(Modification records)
>>>>>

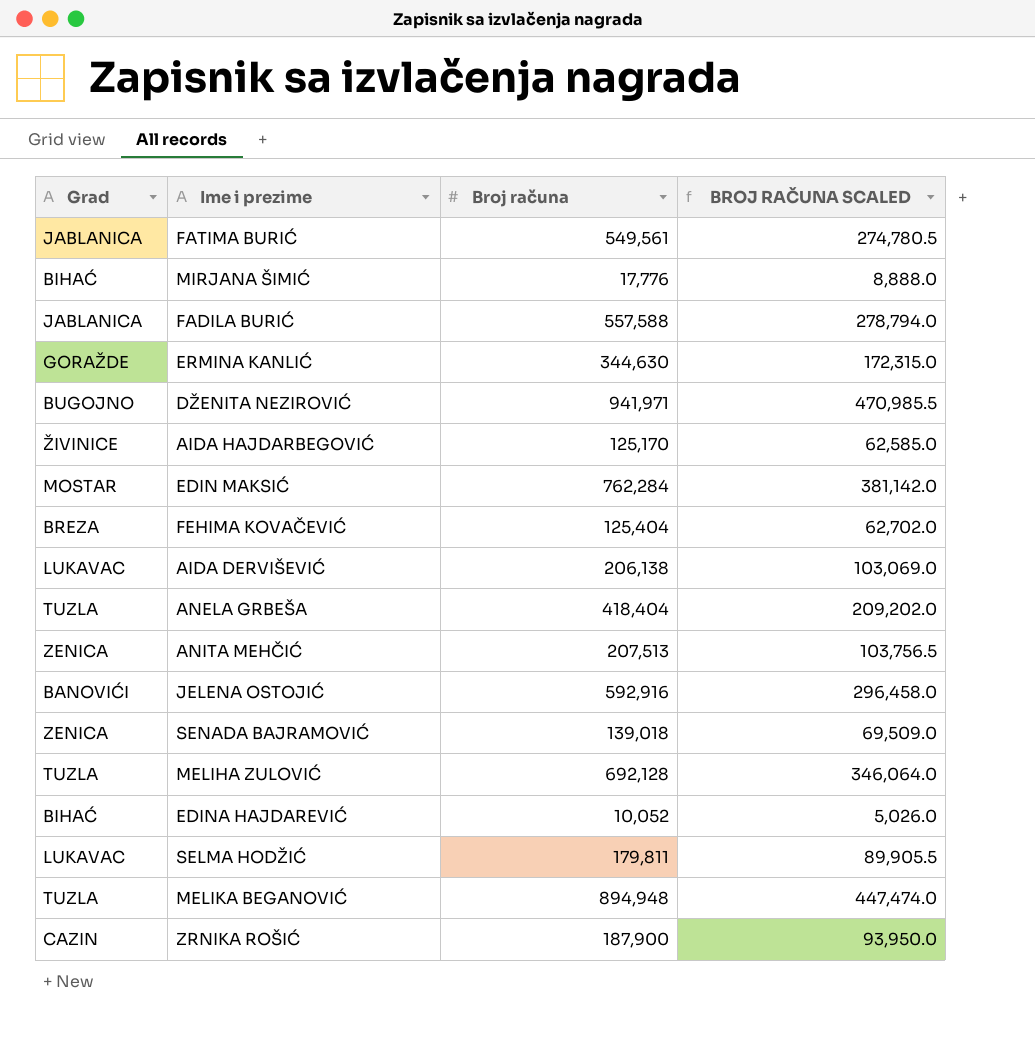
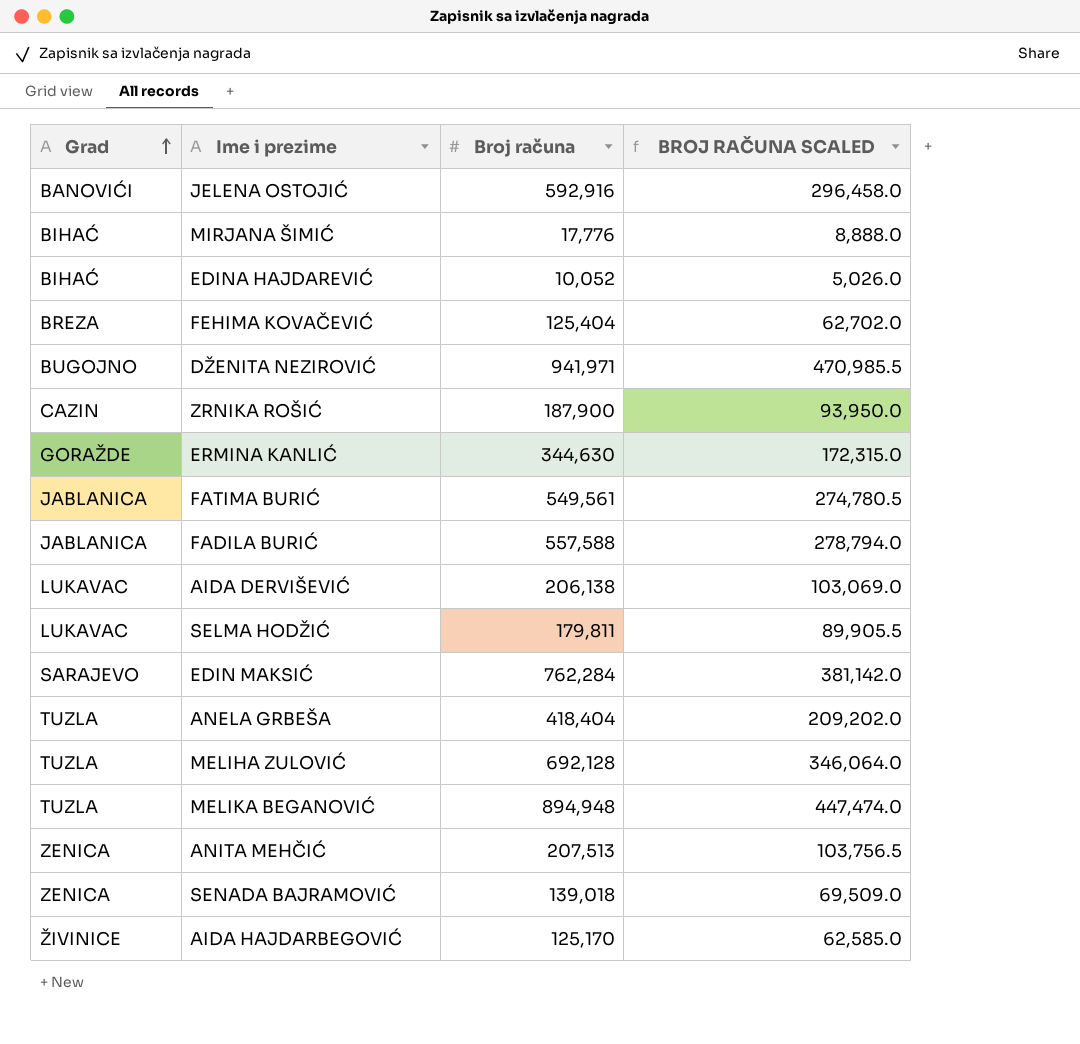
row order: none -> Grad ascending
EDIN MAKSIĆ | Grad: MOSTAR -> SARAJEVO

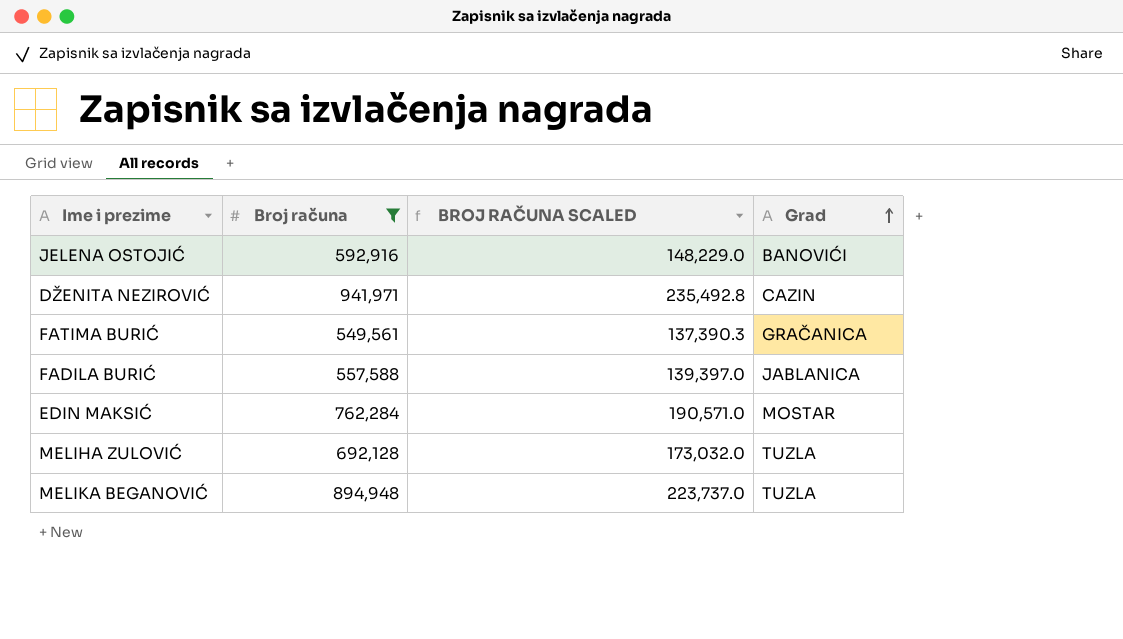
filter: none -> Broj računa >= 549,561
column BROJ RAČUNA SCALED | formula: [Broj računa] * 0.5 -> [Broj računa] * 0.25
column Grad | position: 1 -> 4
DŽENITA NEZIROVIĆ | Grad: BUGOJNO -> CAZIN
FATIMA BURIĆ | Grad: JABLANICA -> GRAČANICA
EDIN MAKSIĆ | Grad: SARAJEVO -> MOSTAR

<<<<<

Find "column BROJ RAČUNA" in the records. Copy its line and every line after it, exactly, through the last one.

_Solution to this problem:_
column BROJ RAČUNA SCALED | formula: [Broj računa] * 0.5 -> [Broj računa] * 0.25
column Grad | position: 1 -> 4
DŽENITA NEZIROVIĆ | Grad: BUGOJNO -> CAZIN
FATIMA BURIĆ | Grad: JABLANICA -> GRAČANICA
EDIN MAKSIĆ | Grad: SARAJEVO -> MOSTAR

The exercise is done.